Philcon 2019 — Recap

Ultimately my “Time dispersion in quantum mechanics” is an attempt to answer Gisin’s question

Got some great questions during my talk at Philcon: lots of stuff I had not considered before. If quarks are high-energy beasts, and if high-energy means short time, and if short time means increased effects of time dispersion, shouldn’t you look at impacts on quark calculations. Should & will! And what of quantum computing: would dispersion in time provide additional bandwidth for quantum computing? Very probably! Not to mention additional insight into the bugaboo of the quantum computing, decoherence.

I also liked that the audience really picked up on why I centered the investigation on falsifiability: I wasn’t trying to prove that there is dispersion in time, I have presented a way to prove there is not. Falsifiability is what makes science science.

I have uploaded the Keynote, PowerPoint, and PDF versions of the talk.

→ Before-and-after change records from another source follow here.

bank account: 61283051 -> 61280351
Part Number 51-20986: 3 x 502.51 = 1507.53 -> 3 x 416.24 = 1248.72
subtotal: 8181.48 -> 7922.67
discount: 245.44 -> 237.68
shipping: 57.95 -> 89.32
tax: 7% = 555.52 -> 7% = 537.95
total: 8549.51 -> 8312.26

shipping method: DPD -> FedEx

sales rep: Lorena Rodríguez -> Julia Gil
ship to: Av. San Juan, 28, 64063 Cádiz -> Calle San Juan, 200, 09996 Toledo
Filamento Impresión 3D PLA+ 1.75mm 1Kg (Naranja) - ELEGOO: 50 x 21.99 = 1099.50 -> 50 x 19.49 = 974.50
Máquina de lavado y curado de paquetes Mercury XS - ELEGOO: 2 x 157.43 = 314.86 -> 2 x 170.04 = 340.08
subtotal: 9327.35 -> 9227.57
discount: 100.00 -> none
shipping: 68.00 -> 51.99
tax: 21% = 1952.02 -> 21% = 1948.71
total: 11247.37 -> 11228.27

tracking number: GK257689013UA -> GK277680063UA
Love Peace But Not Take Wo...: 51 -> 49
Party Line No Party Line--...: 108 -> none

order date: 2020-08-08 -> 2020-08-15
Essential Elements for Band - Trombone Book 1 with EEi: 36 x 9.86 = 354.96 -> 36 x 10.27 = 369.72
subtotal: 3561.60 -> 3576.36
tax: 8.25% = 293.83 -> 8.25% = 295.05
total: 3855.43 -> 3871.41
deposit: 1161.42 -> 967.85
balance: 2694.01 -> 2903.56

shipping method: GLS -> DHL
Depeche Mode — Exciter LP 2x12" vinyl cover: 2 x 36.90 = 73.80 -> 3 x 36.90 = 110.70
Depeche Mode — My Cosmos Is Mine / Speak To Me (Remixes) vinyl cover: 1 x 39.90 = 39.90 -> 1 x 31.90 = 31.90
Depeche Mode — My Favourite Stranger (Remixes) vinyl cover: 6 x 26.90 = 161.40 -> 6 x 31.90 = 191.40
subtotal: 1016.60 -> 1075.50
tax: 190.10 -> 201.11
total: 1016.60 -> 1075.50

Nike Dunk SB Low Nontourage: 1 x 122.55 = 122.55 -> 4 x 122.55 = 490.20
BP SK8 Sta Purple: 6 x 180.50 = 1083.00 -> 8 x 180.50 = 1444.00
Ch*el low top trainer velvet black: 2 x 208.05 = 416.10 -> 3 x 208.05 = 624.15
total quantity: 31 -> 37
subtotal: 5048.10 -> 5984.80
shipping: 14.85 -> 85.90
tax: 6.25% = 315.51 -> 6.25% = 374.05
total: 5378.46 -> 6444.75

My panels were, as usual, interesting.

Hildy Silverman did a great job moderating Dystopia Now! she kept the discussion focused & moving. Fellow panelist Hakirah D’Almah, a journalist with a focus on the Middle East, was particularly trenchant. Hard to find the bright side of Dystopia, but I think we did. 1984 is a deeply optimistic work: by writing it (Orwell’s last, he died shortly after completing it) Orwell helped us avoid it.

I will admit the Evolution of Mars panel, while interesting, drifted a bit (Wild Marses I Have Known would have been a more accurate description).

I was happy to be the moderator on Looking for Life in our Solar System: the great thing about being a moderator — especially when you are the least qualified person the panel — sit back & let your fellow panelists — Earl Bennett, Dr. H. Paul Shuch, John Skylar — do the heavy lifting. Which they did very well!

And I was also moderator on The Blurry Line between Cutting Edge and Pseudoscience. The panel was right after my talk, so made a nice seque. The best question came from an audience member: how do I tell, when I see stuff on the web, what level of credibility to give it? Just asking that question is the first step. The panelists suggested credentials of the author, links to it, and my personal favorite: does the author find the good in his/her opponent’s arguments, recognize the weak spots in his/her own?